Unmask your target protein in IP/Western Blots

Are antibody bands masking your target protein in IP/Western blots? Reveal your target protein using Clean-Blot IP Detection Reagent, a unique conjugate that allows clear, specific Western blot detection from IP experiments without significant interference from denatured IgG (Figure 1). Whereas conventional secondary antibodies recognize both denatured and native IgG, our new reagent binds to only native IgG (Table 1). Simply substitute your secondary antibody with Clean-Blot IP Detection Reagent for clear IP/Western blot results.

Use Clean-Blot IP Detection Reagents when Western blotting tissue extracts that contain endogenous IgGs, such as liver or spleen, for clear detection of your target protein (Figure 2). For added convenience, we have both HRP and AP (Alkaline Phosphatase) conjugates available.

Additionally, our reagent is universally compatible with primary antibodies, independent of the host species, and with IPs performed using Protein A or G Agarose Resin (Figure 3). Eliminate the need to buy separate kits based on your primary antibody species.

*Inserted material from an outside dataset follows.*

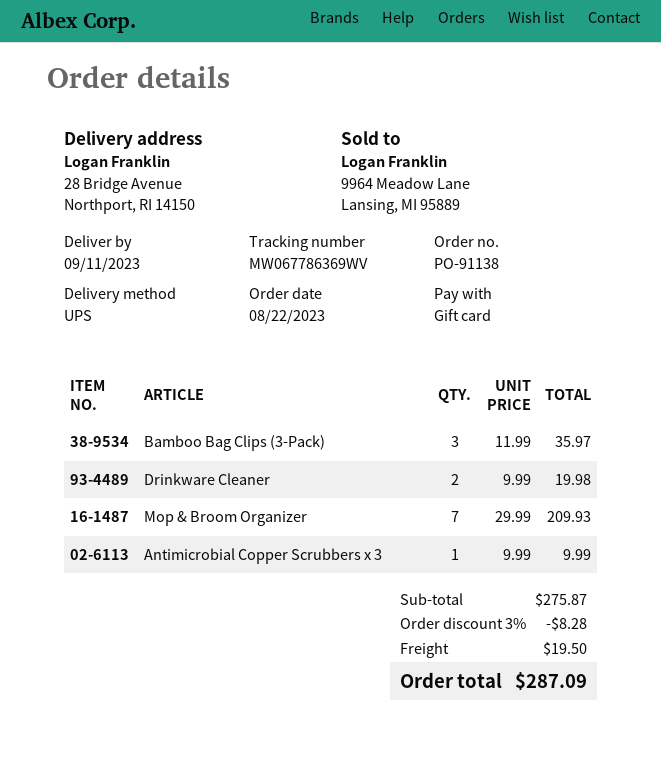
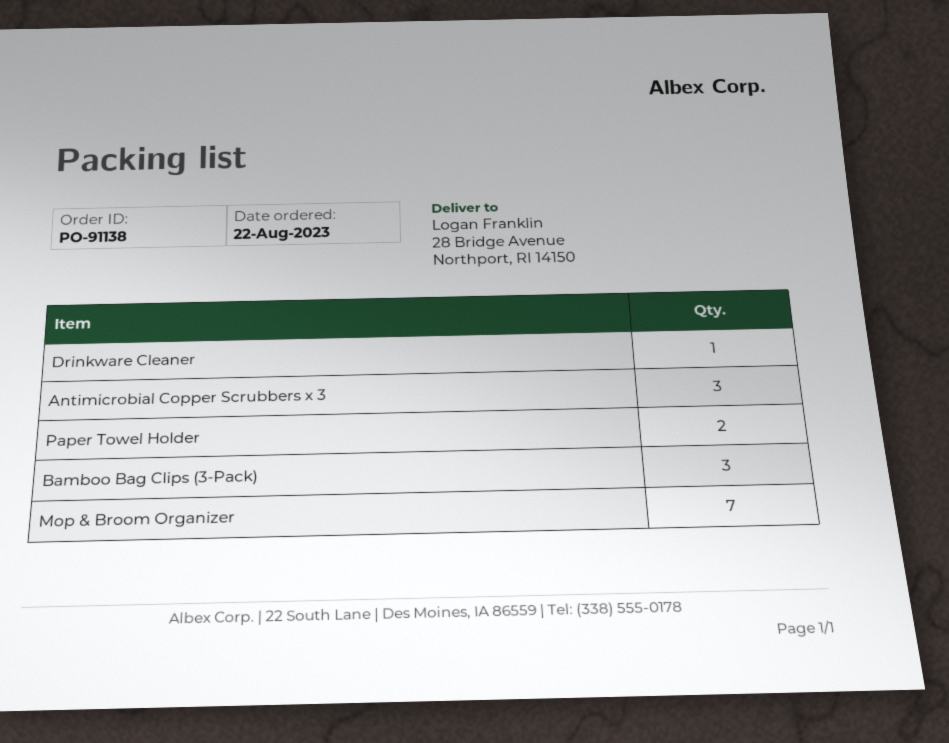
Drinkware Cleaner: 2 -> 1
Antimicrobial Copper Scrubbers x 3: 1 -> 3
Paper Towel Holder: none -> 2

• Universal – Compatible with most primary antibodies independent of the host species (Table 1) 
• Compatible – Works with IPs performed using Protein A, Protein G, or anti-IgG agarose beads and any blocking buffer (e.g., milk, BSA, SuperBlock Blocking Buffer, StartingBlock Blocking Buffer)
• Cost effective – Eliminates the need to covalently crosslink IgG to a support and to purchase separate kits based on primary antibody species. Membranes can be stripped and reprobed when chemiluminescent substrate is used.
• Flexible – use HRP or AP substrate of choice, chemiluminescent, fluorescent or colorimetric
• Easy to use – No need to change the Western blotting protocol, simply replace conventional secondary HRP conjugate with the Clean-Blot IP Detection Reagent
• Unobstructed target detection – Clear IP/Western blot results without significant interference from denatured IgG bands

Figure 1: Immunoprecipitation (IP) and Western blot experiments demonstrate specificity of the Clean-Blot IP  Detection Reagent (HRP). Lane 1: A431 total cell extract expressing p53 (positive control), Lane 2 and 3: No-lysate negative control of IP wash (lane 2) and elution (lane 3) fractions, Lanes 4-6: Complete IP experiment of wash (lane 4) and elution (lane 5 and 6) fractions. Lanes 1-5 were probed with Clean-Blot IP Detection Reagent (HRP) and lane 6 was detected with GAM-HRP.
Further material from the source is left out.